Work to be completed: The output should be the listing below, limited to the lines from the one with "none -> <p>Den" through the one with "font-size: 15px ->", exact and without pictures.

Input data:
====================

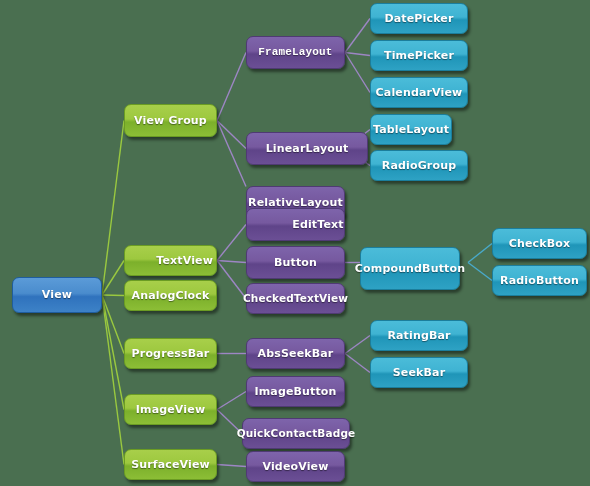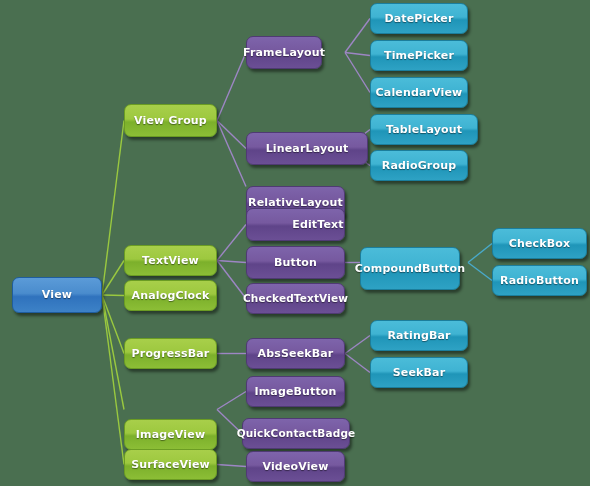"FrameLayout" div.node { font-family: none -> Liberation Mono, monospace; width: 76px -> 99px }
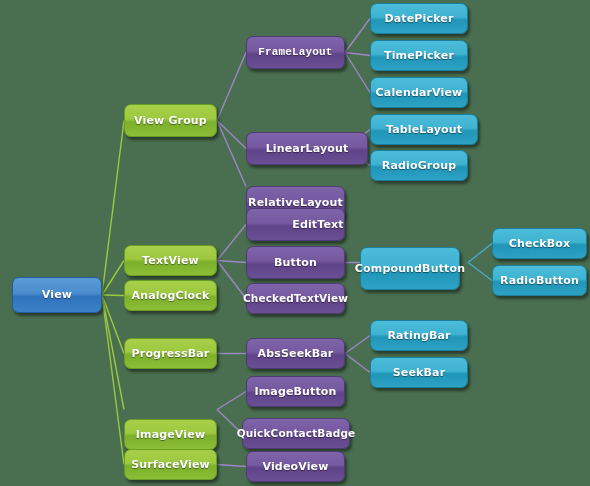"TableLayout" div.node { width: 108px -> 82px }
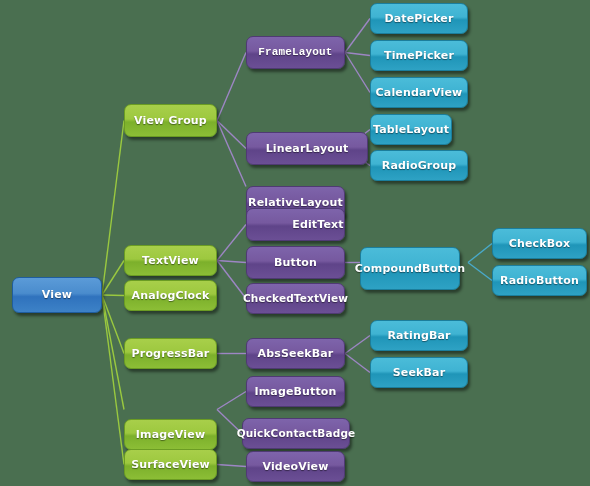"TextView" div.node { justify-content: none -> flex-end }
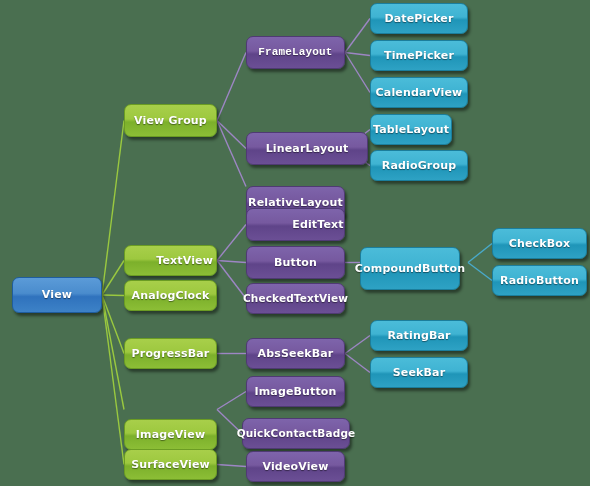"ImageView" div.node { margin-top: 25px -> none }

====================

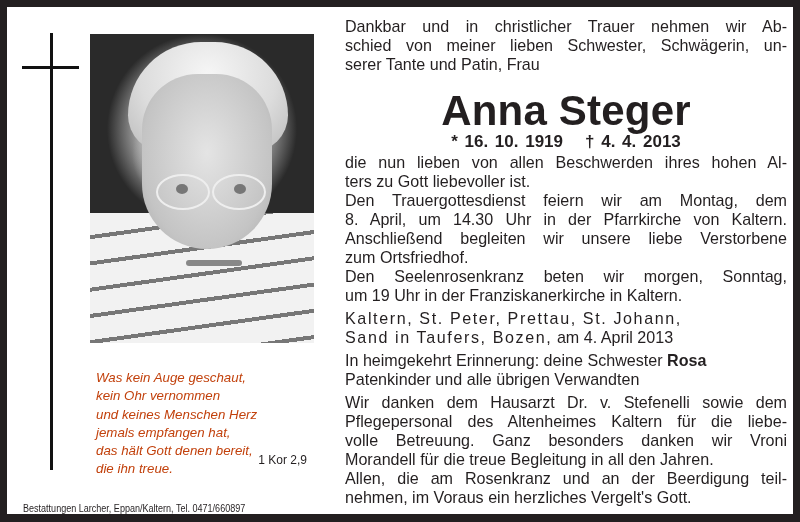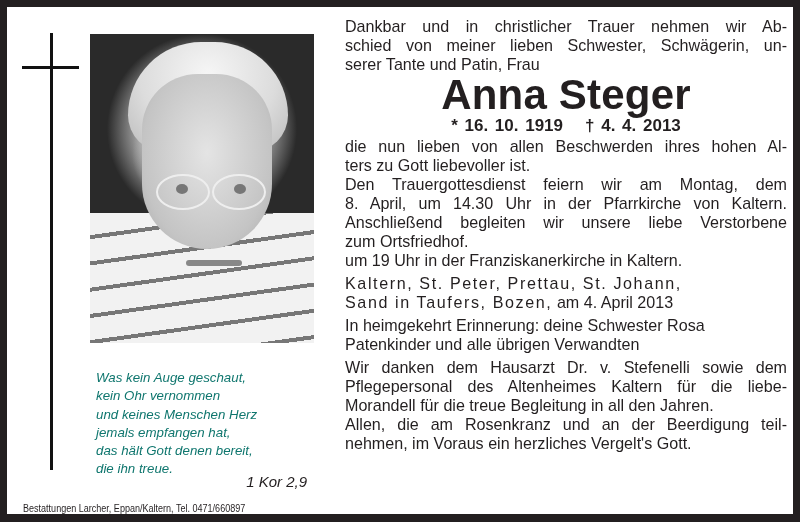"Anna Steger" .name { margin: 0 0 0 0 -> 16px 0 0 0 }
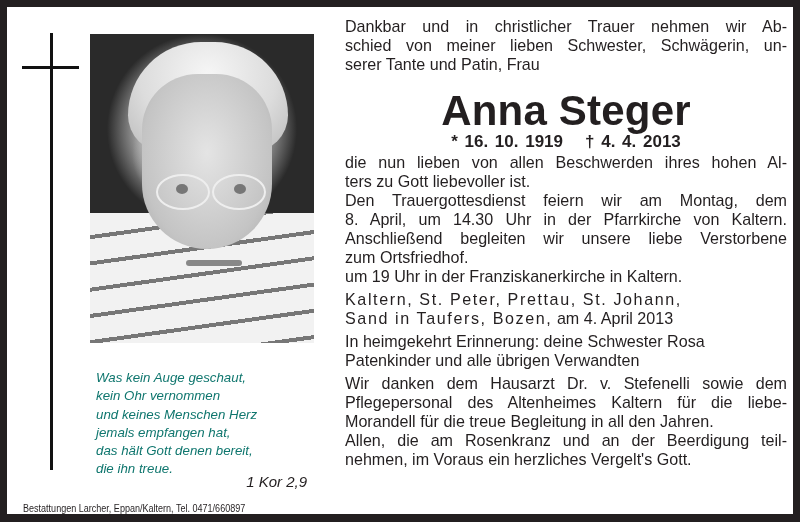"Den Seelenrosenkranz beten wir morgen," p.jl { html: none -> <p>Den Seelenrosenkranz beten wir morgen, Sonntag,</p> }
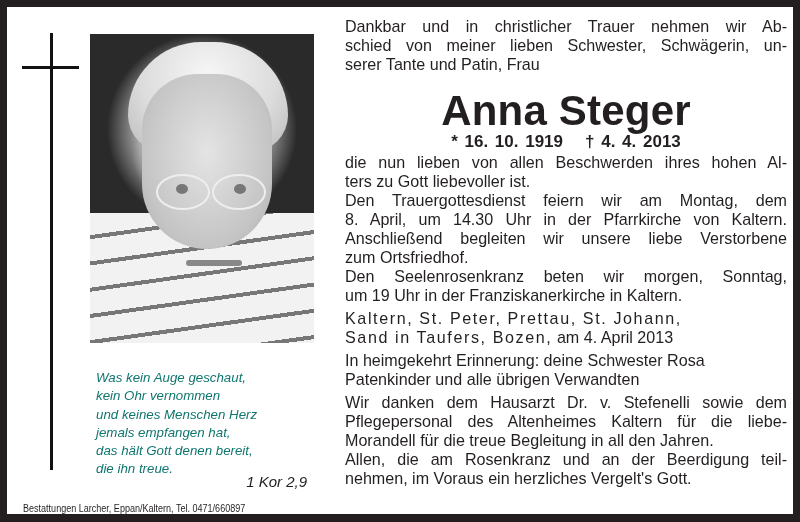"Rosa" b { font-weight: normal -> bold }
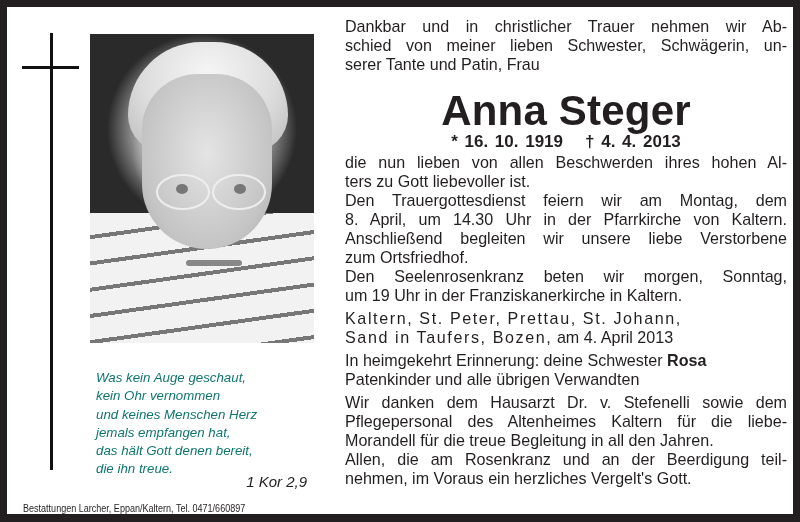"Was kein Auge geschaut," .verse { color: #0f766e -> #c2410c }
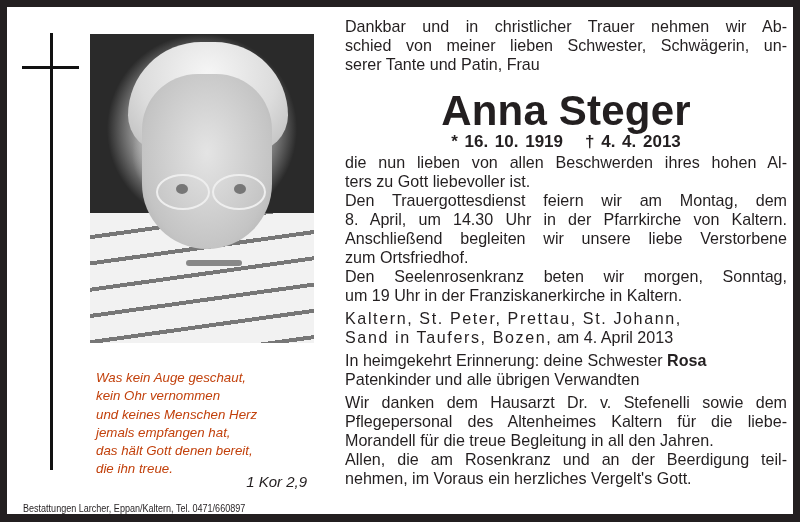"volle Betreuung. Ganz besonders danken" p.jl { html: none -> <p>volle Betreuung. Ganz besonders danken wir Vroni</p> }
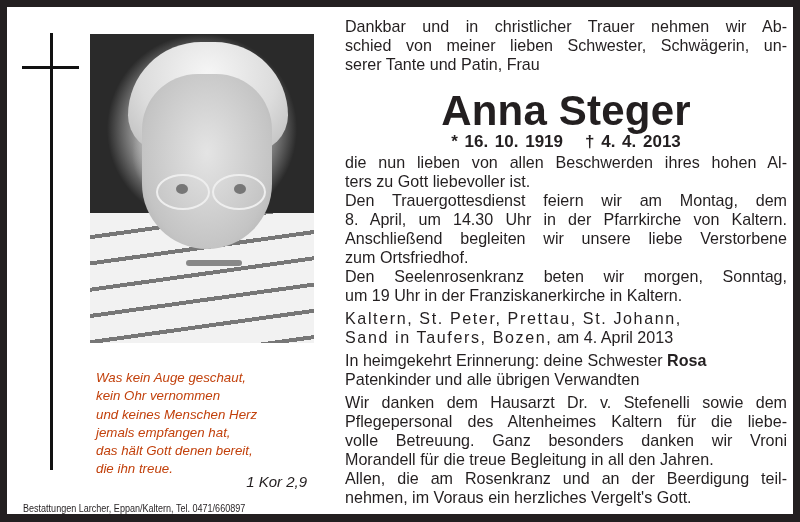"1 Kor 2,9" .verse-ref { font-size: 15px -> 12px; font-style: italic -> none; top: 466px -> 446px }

====================

Solution for this task:
"Den Seelenrosenkranz beten wir morgen," p.jl { html: none -> <p>Den Seelenrosenkranz beten wir morgen, Sonntag,</p> }
"Rosa" b { font-weight: normal -> bold }
"Was kein Auge geschaut," .verse { color: #0f766e -> #c2410c }
"volle Betreuung. Ganz besonders danken" p.jl { html: none -> <p>volle Betreuung. Ganz besonders danken wir Vroni</p> }
"1 Kor 2,9" .verse-ref { font-size: 15px -> 12px; font-style: italic -> none; top: 466px -> 446px }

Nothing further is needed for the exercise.